Era la hora de la verdad. Tras horas de quietud, una descarga me recorrió hasta el pie como si fuera electricidad y el aire se me escapó cuando traté de apoyar el talón en el suelo. Esta vez no pude soportar las lágrimas y dejé que la oscuridad de los escombros las ocultaran de Gina y Jason.
Jason puso mi brazo alrededor de sus hombros y me ayudó a poner de pie. Cojeaba, pero lograba moverme un poco. La atención de Gina parecía ser un éxito y había tenido demasiada suerte: a pesar del sangrado, no era un problema de vida o muerte por el momento.
—Bajemos —dijo Gina—. Ya deben de estar por terminar con la evacuación.
Me recargué en ellos en lo que cruzábamos las dos plantas que nos separaban de la salida; sin embargo, el panorama en el exterior no resultaba menos desolador.
Cuando llegamos al primer piso del edificio, no estaban los paramédicos, ni los maestros, ni el demás estudiantado.
Nos habían abandonado.
—¡Malditos! —Jason pateó la reja metálica. Aparté la mirada mientras se anudaba en mí la culpa de haberle hecho perder al grupo—. ¡Hijos de puta!

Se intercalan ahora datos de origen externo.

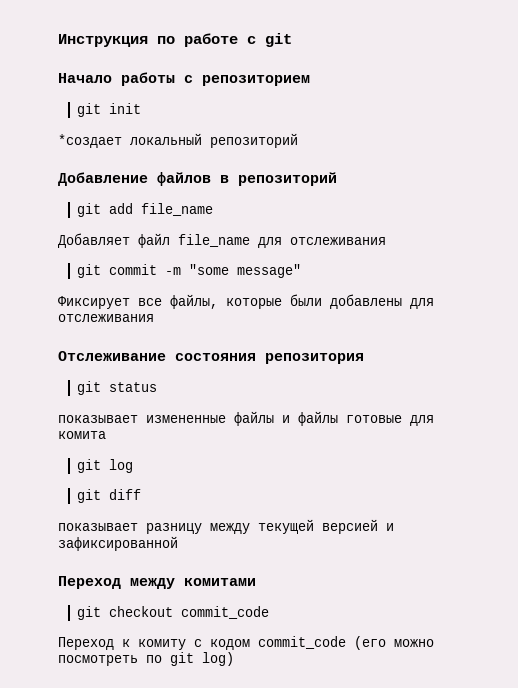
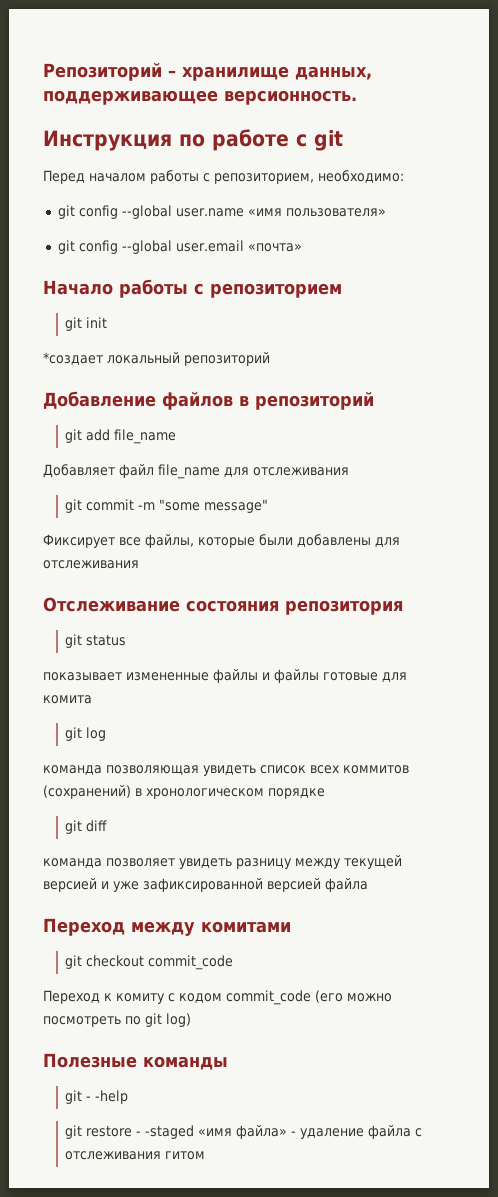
(58, 40) none -> [43,62,372,81] [43,90,357,105] Репозиторий – хранилище данных, поддерживающее версионность. //
(292, 40) none -> [43,170,404,184] [57,205,386,219] [57,240,302,254] // Перед началом работы с репозиторием, необходимо: // git config --global user.name «имя пользователя» // git config --global user.email «почта»
(133, 466) none -> [43,765,409,776] [43,785,325,799] // команда позволяющая увидеть список всех коммитов (сохранений) в хронологическом порядке
[58,523,138,531] показывает -> [43,858,232,869] команда позволяет увидеть
(394, 527) none -> [113,881,139,892] уже
(178, 543) none -> [267,878,368,892] версией файла
(234, 659) none -> [43,1053,228,1070] [65,1090,129,1104] [65,1125,423,1139] [65,1151,206,1160] // Полезные команды // git - -help // git restore - -staged «имя файла» - удаление файла с отслеживания гитом

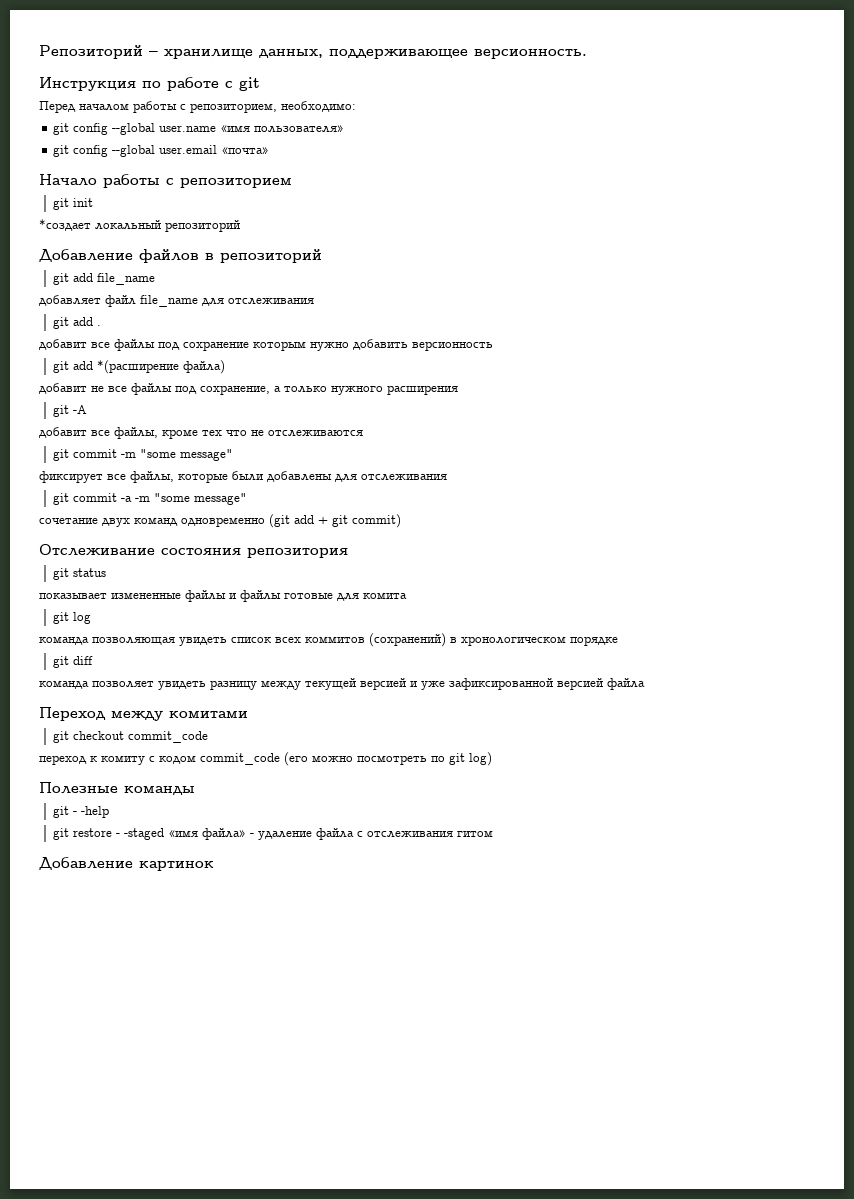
[43,464,115,478] Добавляет -> [39,295,101,306] добавляет
(349, 471) none -> [53,317,102,329] [39,339,493,351] [53,360,226,374] [39,383,458,395] [53,405,88,417] [39,427,363,439] // git add . // добавит все файлы под сохранение которым нужно добавить версионность // git add *(расширение файла) // добавит не все файлы под сохранение, а только нужного расширения // git -A // добавит все файлы, кроме тех что не отслеживаются
[43,534,115,548] Фиксирует -> [39,471,103,483] фиксирует
(139, 564) none -> [53,493,248,505] [39,514,401,528] // git commit -a -m "some message" // сочетание двух команд одновременно (git add + git commit)
[43,990,100,1004] Переход -> [39,755,87,765] переход
(206, 1155) none -> [39,857,214,871] // Добавление картинок

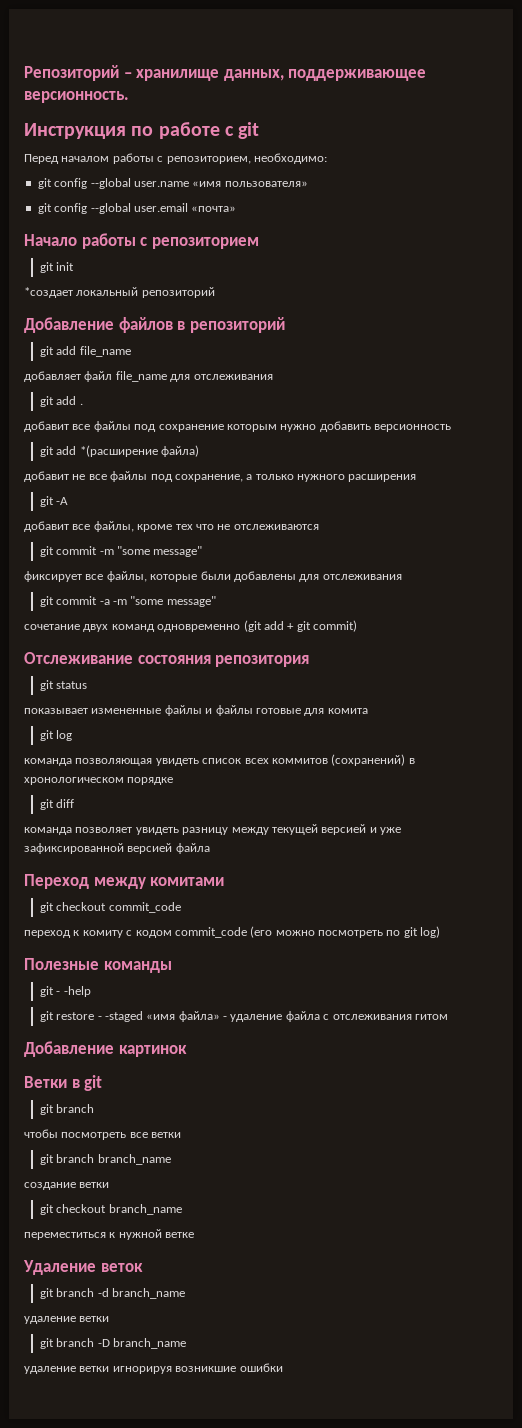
(214, 866) none -> [24,1075,103,1091] [39,1104,95,1115] [24,1129,182,1140] [39,1154,171,1165] [24,1182,110,1190] [39,1204,182,1215] [24,1229,195,1240] [23,1260,143,1275] [39,1288,185,1299] [24,1316,110,1324] [39,1338,186,1349] [24,1363,283,1374] // Ветки в git // git branch // чтобы посмотреть все ветки // git branch branch_name // создание ветки // git checkout branch_name // переместиться к нужной ветке // Удаление веток // git branch -d branch_name // удаление ветки // git branch -D branch_name // удаление ветки игнорируя возникшие ошибки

Gina me sentó en una banca que había sobrevivido al impacto y corrió hasta Jason. Se le colgó de la ropa, pero tenía el aspecto de una bestia acorralada y no reaccionó hasta que Gina le diera una cachetada.
—¡¿Eres idiota?! Cállate. No sabemos si hay algo por ahí.
—No hay nada, Gina —soltó con voz de piedra mientras volteaba hacia mí.
Busqué en el cielo rastro alguno, pero la lluvia de naves se había detenido. El efecto de la adrenalina comenzaba a disiparse y la molestia se convertía en un dolor punzante que era difícil de ignorar.
Palpé el bolsillo de mi pantalón y saqué los restos del celular; partido en dos, no era más que basura. Tiré el aparato a los arbustos y me esforcé en ordenar mis pensamientos.
Mi hermana menor debía estar en clases ahora. Su escuela quedaba hacia el este, al otro lado de donde se había grabado el vídeo que Gina me había mostrado. Si tenía suerte, aquel sector estaría limpio de momento, pero no podría comprobar nada sin antes contactarme con ella.
Maldije no saberme de memoria su número telefónico.
¿Dónde estarían mis padres? Papá todavía no habría salido de casa y mamá pronto acabaría su turno en el hospital. Me imaginé la lúgubre sala de urgencias repleta de heridos: varias ambulancias aullaron su recorrido mientras estuve atrapado.
«Espero que estén bien».
El murmullo de algo metálico llamó mi atención. Provenía del piso de arriba, donde habíamos estado apenas unos minutos antes. Era apenas audible, pero ahí estaba: rítmico, pesado. El vello de los brazos se me puso de punta y me agazapé contra la pared para que no pudiera encontrarme si decidía asomarse por el balcón. Uno. Dos. Cuando caminaba, notaba estremecerse el techo encima de mí.
Esperé que aquello hablara. «¡¿Hay alguien aquí?!, ¡vinimos a rescatarlos!», que en realidad fuera el pesado uniforme de la fuerza armada, que venía a controlar el alboroto.
Nada.
Hice una seña a Gina para que guardara silencio. Los pasos se acercaban y ellos estaban expuestos.
No sabía cómo, pero pasados unos minutos tuve la clara certeza de que eso estaba ahí. El extraño, el invasor. Tan solo a poco más de dos metros de distancia.
Me oriné en los pantalones.
Y en medio del silencio, escuché que olfateaba el aire.